February 26, 2021

Filomena and the homeless

What should be the goal of public policies for the homeless? If we asked this question of randomly chosen people, many would say give them a roof. And of course they would be right: that’s the first thing, but it’s only the beginning. The ultimate purpose is one: to help these people rebuild their lives and enjoy new opportunities. In other words: stop being homeless. Naturally, we must also aspire that no one ever sees themselves living on the street.

One of the consequences of the passage of the storm Filomena through Madrid has been to focus on the homeless. The citizens and the media wondered in alarm what was going to become of them. From the area of ​​Families, Equality and Social Welfare, we anticipate an unprecedented expansion of the Cold Campaign -a program that is activated every winter- to 665 places, providing 24-hour care and, in a totally exceptional way, creating devices in four stations of the metro network to solve the difficulties of access to reception centers due to mobility problems.

But my objective with this article is not to take stock of the municipal response to this reality, but to take advantage of the attention raised to explain the orientation that, in my opinion and that of the Madrid City Council government team, public policies aimed at people should have. homeless.

It is likely that the reader has ever heard that this or that person is on the street “because they want to.” From my 20-year experience working with homeless people -before in social entities and now from my public position- I can assure you that this is not true.
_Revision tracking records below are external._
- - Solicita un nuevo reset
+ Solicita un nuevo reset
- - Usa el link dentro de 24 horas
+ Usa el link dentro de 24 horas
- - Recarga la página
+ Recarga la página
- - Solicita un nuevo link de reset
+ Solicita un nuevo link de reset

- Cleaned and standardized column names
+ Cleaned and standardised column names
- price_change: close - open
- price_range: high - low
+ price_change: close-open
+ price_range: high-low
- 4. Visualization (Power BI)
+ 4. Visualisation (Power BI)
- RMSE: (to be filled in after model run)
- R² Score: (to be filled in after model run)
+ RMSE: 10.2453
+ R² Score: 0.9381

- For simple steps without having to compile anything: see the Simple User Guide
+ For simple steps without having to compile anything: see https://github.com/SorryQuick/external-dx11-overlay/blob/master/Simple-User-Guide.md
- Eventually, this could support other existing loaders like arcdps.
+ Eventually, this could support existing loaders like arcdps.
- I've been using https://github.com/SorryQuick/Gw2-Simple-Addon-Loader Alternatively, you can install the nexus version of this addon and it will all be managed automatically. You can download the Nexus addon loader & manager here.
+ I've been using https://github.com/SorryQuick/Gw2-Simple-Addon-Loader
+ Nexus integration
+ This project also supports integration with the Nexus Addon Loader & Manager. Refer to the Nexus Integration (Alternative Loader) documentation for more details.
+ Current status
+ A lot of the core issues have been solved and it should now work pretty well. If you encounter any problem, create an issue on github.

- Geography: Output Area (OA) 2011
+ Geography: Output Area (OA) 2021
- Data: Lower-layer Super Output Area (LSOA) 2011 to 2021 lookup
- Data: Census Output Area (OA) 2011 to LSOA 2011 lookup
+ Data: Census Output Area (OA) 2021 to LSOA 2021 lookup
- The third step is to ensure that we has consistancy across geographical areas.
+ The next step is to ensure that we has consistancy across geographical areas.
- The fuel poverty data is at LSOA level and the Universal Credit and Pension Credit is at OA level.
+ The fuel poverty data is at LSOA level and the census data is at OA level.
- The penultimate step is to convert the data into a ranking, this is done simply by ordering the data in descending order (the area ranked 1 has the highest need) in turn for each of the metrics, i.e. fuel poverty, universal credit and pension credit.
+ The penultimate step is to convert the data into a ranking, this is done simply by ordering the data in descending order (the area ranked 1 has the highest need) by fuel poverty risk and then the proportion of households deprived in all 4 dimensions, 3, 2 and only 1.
If there are people who reject the resources and care of social services, it is because we have not been able to offer them what they need.

From the Madrid City Council we are working on the reform of attention to homelessness, a reform that will be ready at the end of this year but some of whose main lines we are already pointing out. In the first place, we bet on individual accommodation or for small groups compared to large centers, because experience in other countries shows that they allow a faster recovery of the homeless. We also believe in early care, that is, in locating and caring for people as soon as they are detected for the first time on the street, avoiding the very serious deterioration that each day and night they spend on the street entails.

In this sense, an important part of the 436 new stable places with which the City Council reinforced the networks of homelessness and social emergency belong to modalities such as No second night or Housing led, programs based on these principles in which we will continue to deepen throughout 2021 and that will be an essential part of the new strategy. In addition, this year we will open the first center for homeless women victims of gender violence. Women living on the streets are a minority, but their conditions are even harsher than those of men and, furthermore, the centers have not historically been adapted to their needs. Precisely, reinforcing coverage for women is another of the lines of our reform, as is improving the job placement of homeless people.

I would like citizens, when they see someone who lives on the street, to see them as someone who, in addition to a roof, needs to be given a new opportunity. Any of us can be a victim of the set of circumstances that deprive a person of a home. What would you want if you were in that situation? A roof, yes. But then the necessary support to recover their life and to feel part of the society to which they belong.